Exercise description: Every line below between the one holding "the subtitle individually" and the one holding "a different laguage", inclusive, should be copied exactly, and no other line.

Material shown:
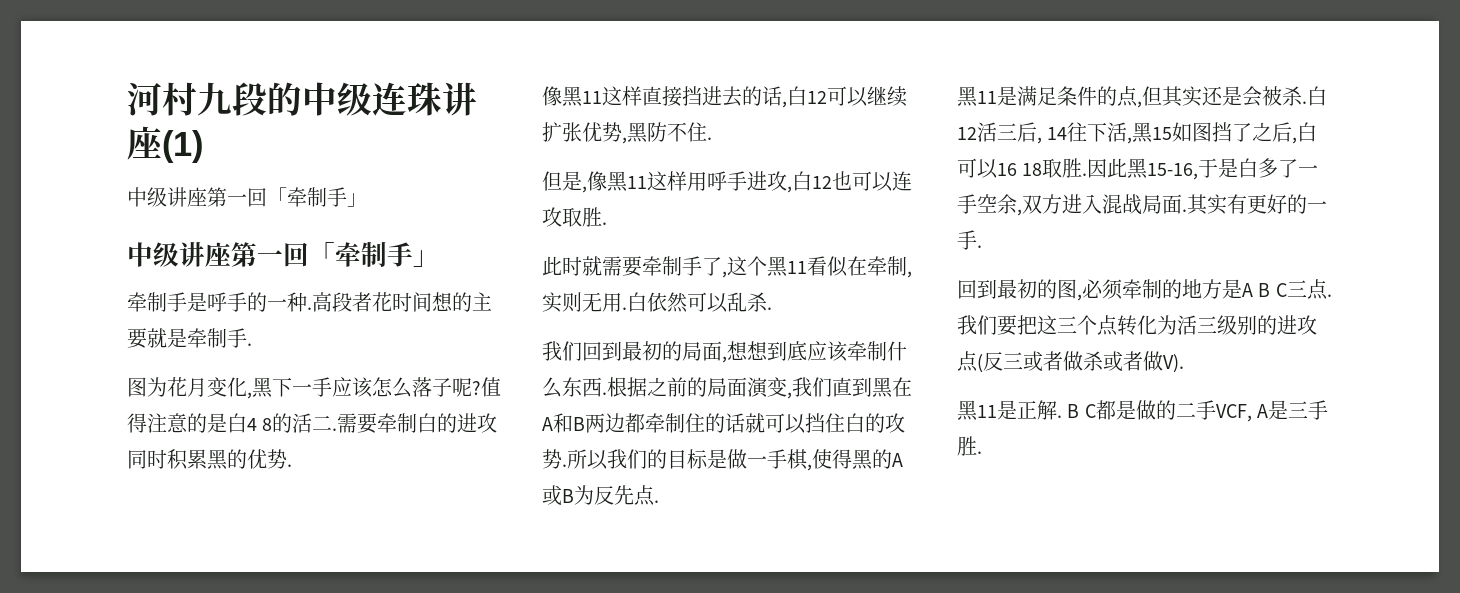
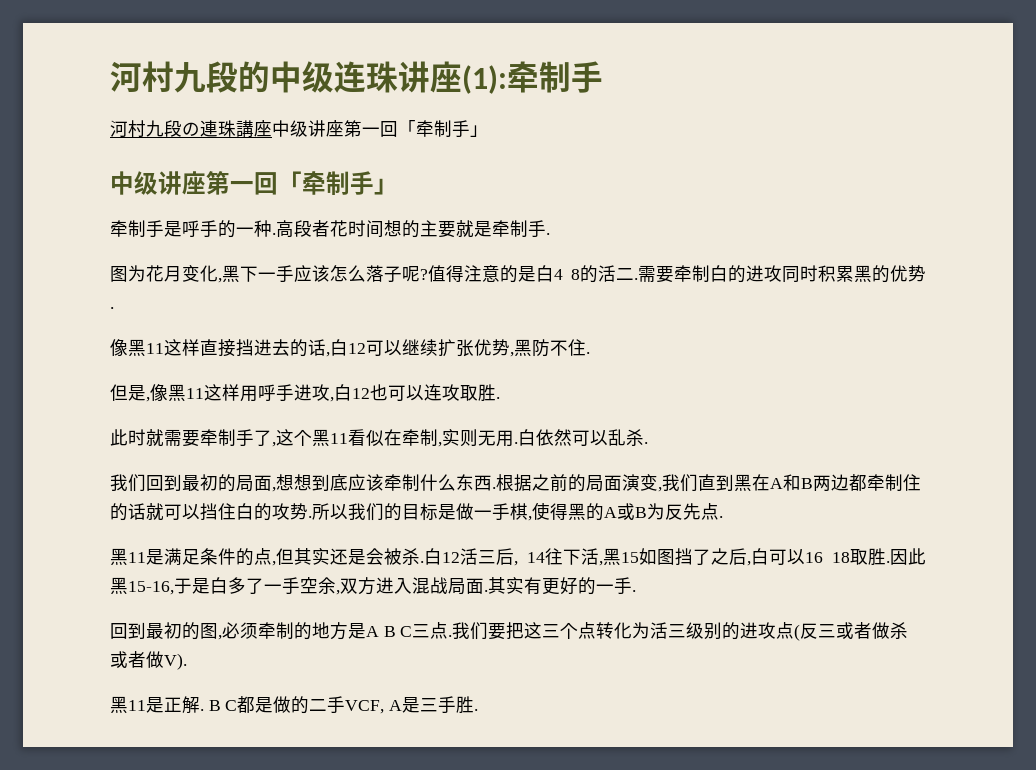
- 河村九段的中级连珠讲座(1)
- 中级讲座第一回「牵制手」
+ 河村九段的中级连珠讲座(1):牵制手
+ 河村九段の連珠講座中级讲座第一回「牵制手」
--
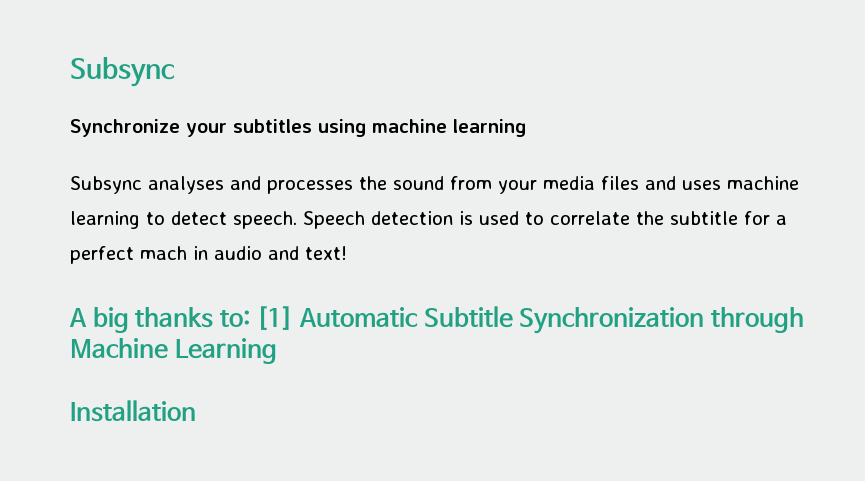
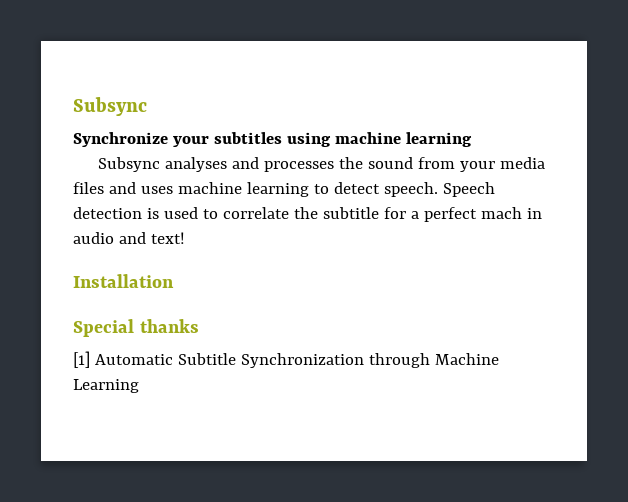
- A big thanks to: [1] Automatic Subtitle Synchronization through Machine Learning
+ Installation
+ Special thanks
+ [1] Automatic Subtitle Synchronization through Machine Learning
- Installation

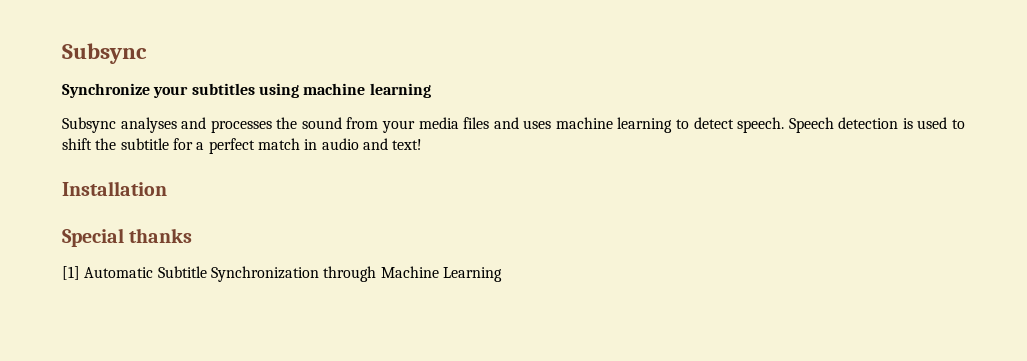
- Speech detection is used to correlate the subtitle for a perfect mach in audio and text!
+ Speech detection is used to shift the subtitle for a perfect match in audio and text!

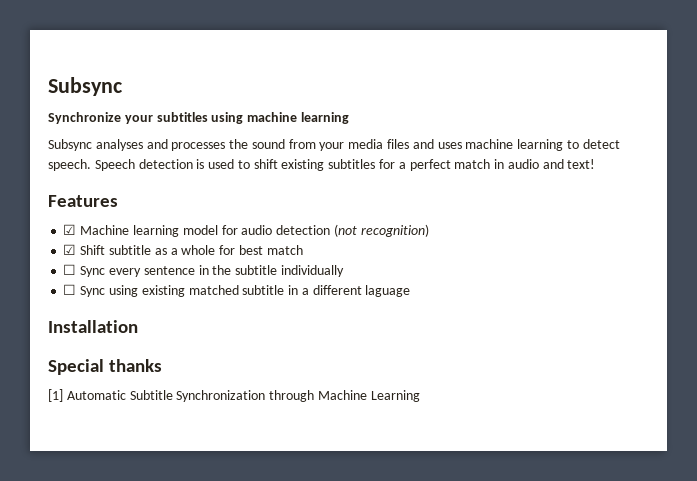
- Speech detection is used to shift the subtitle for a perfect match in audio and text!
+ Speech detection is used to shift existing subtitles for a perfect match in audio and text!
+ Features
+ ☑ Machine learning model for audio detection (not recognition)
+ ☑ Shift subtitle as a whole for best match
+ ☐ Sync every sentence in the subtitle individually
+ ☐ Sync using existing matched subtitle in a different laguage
---
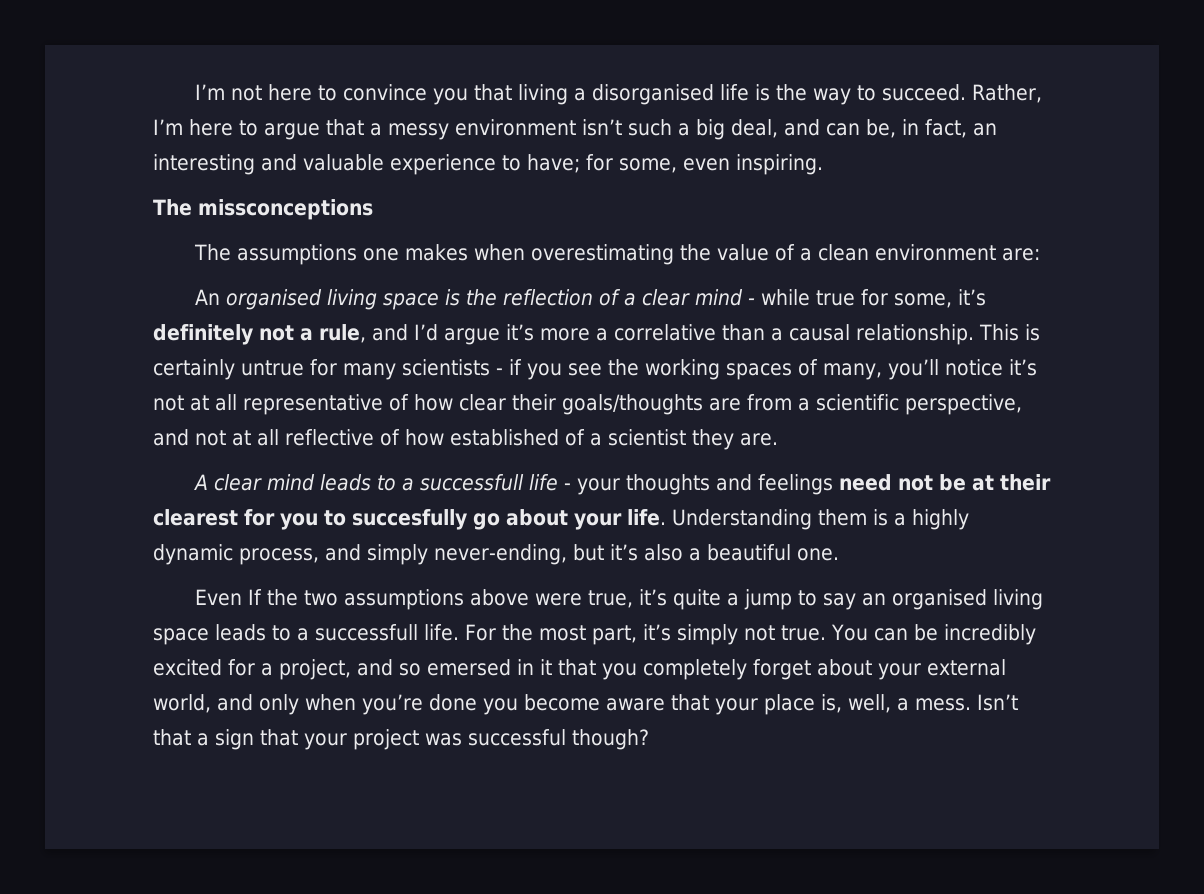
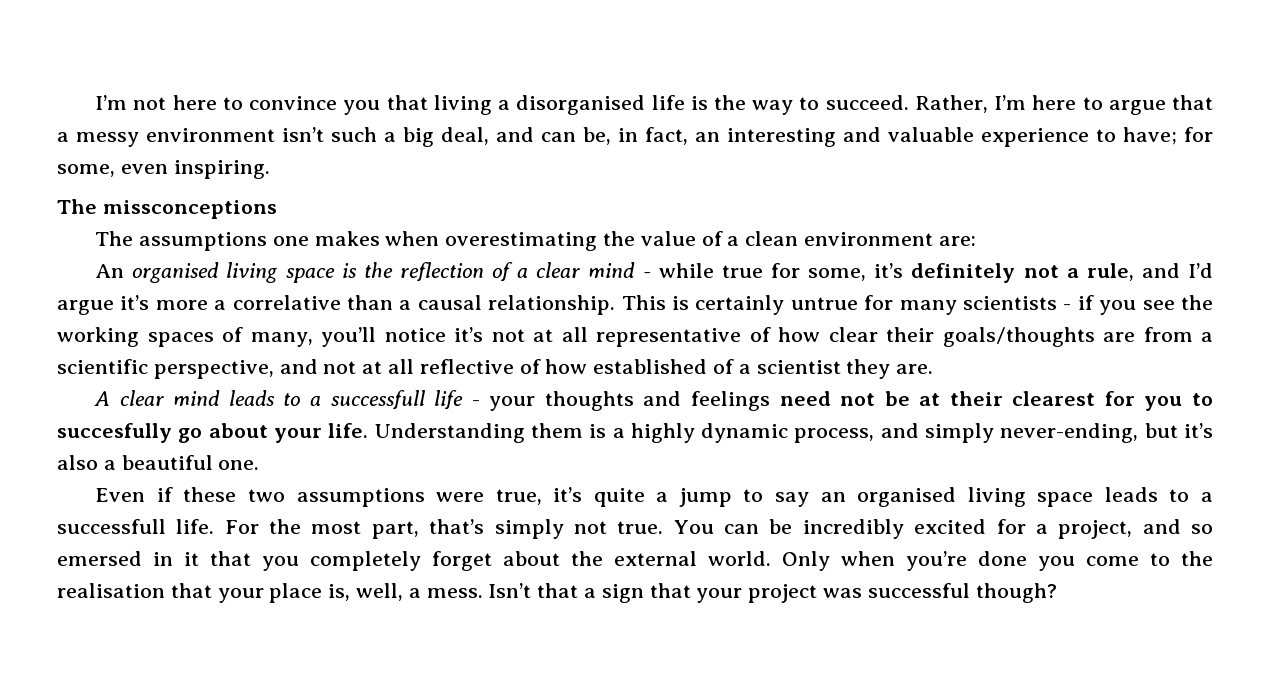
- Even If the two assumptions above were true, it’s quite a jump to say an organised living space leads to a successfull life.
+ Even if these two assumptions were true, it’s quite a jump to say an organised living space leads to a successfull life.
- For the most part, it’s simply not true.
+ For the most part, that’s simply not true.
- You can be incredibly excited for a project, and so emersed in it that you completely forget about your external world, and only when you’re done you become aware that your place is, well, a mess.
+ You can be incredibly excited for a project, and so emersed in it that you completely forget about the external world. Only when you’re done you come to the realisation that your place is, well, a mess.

Solution for this problem:
+ ☐ Sync every sentence in the subtitle individually
+ ☐ Sync using existing matched subtitle in a different laguage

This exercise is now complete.